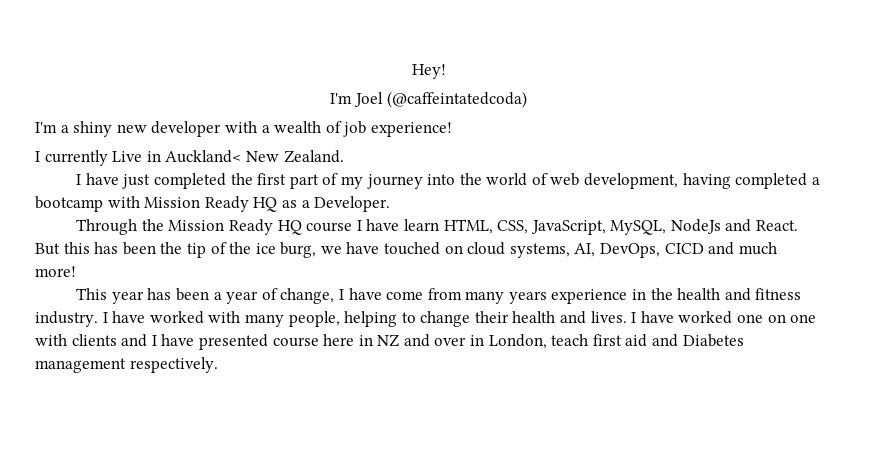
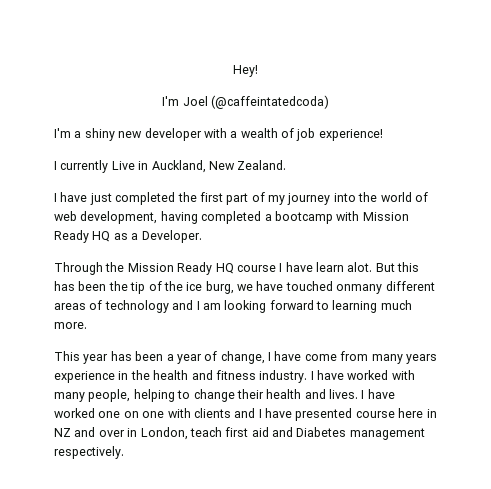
[165,150,242,163] Auckland< -> [151,160,206,173] Auckland,
[443,219,799,235] HTML, CSS, JavaScript, MySQL, NodeJs and React. -> [347,262,373,272] alot.
[444,242,777,258] [35,266,76,277] on cloud systems, AI, DevOps, CICD and much more! -> [336,281,435,294] [54,300,412,313] [54,322,87,329] onmany different areas of technology and I am looking forward to learning much more.

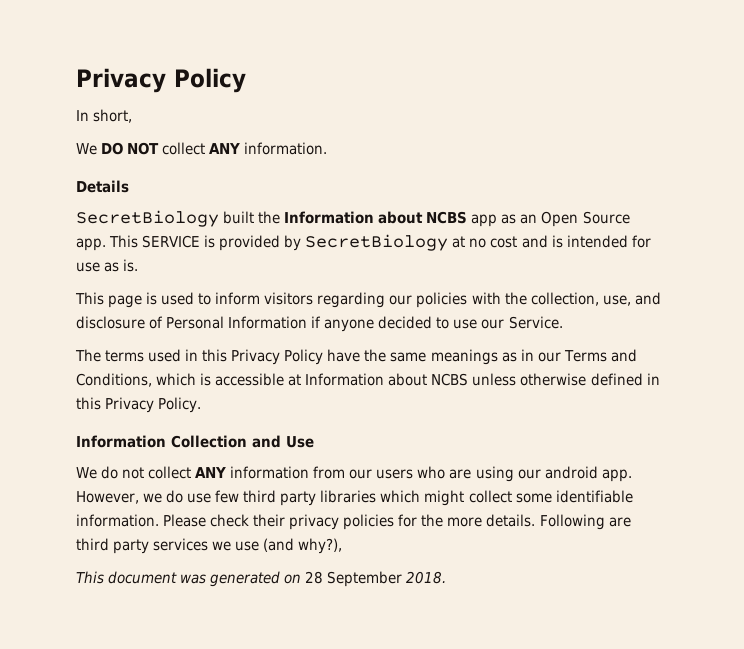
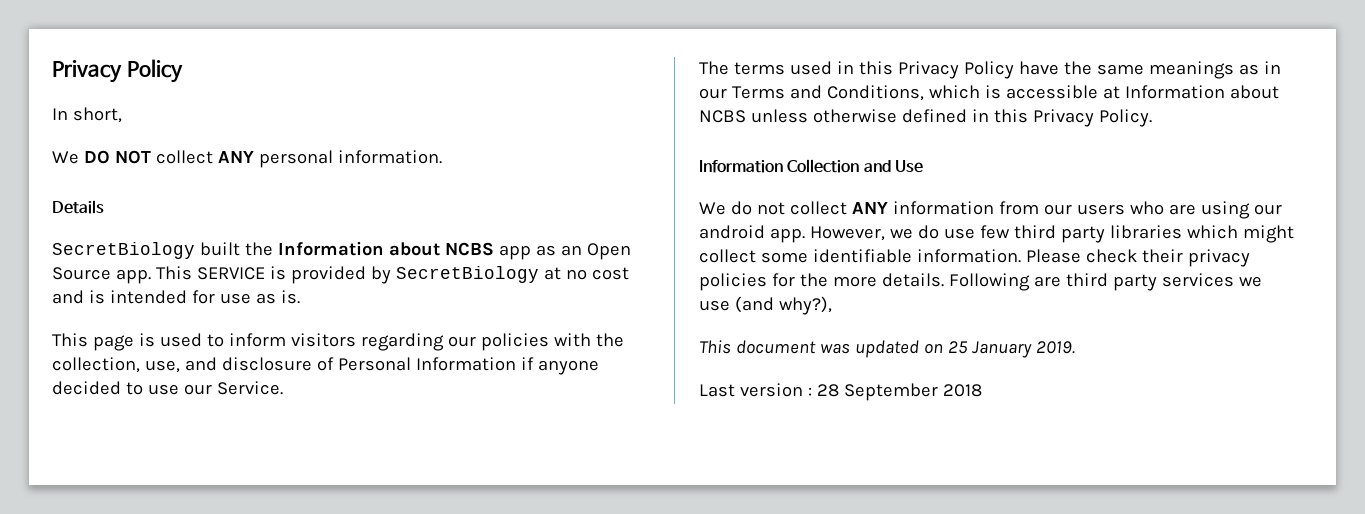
(241, 148) none -> [258,150,333,168] personal
[210,571,302,587] generated on -> [854,340,1075,358] [699,383,812,397] updated on 25 January 2019. // Last version :
[406,571,447,584] 2018. -> [942,384,982,397] 2018

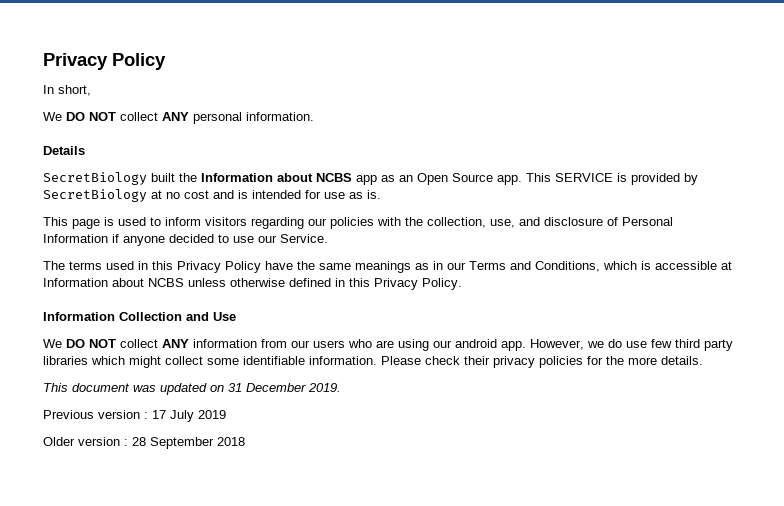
[730,201,785,215] do not -> [66,339,116,348] DO NOT
[948,273,1262,291] [699,296,832,315] Following are third party services we use (and why?), -> (703, 360) none
[947,341,1032,358] 25 January -> [228,383,306,392] 31 December
[699,384,735,397] Last -> [43,410,226,422] [43,437,75,446] Previous version : 17 July 2019 // Older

════════════════

What you are asked to do >> Please return only the lines from the one holding "(241, 148) none -> [258,150,333,168] personal" through the end of the data, both ends included; do not copy any pictures.

Final answer >>
(241, 148) none -> [258,150,333,168] personal
[210,571,302,587] generated on -> [854,340,1075,358] [699,383,812,397] updated on 25 January 2019. // Last version :
[406,571,447,584] 2018. -> [942,384,982,397] 2018

[730,201,785,215] do not -> [66,339,116,348] DO NOT
[948,273,1262,291] [699,296,832,315] Following are third party services we use (and why?), -> (703, 360) none
[947,341,1032,358] 25 January -> [228,383,306,392] 31 December
[699,384,735,397] Last -> [43,410,226,422] [43,437,75,446] Previous version : 17 July 2019 // Older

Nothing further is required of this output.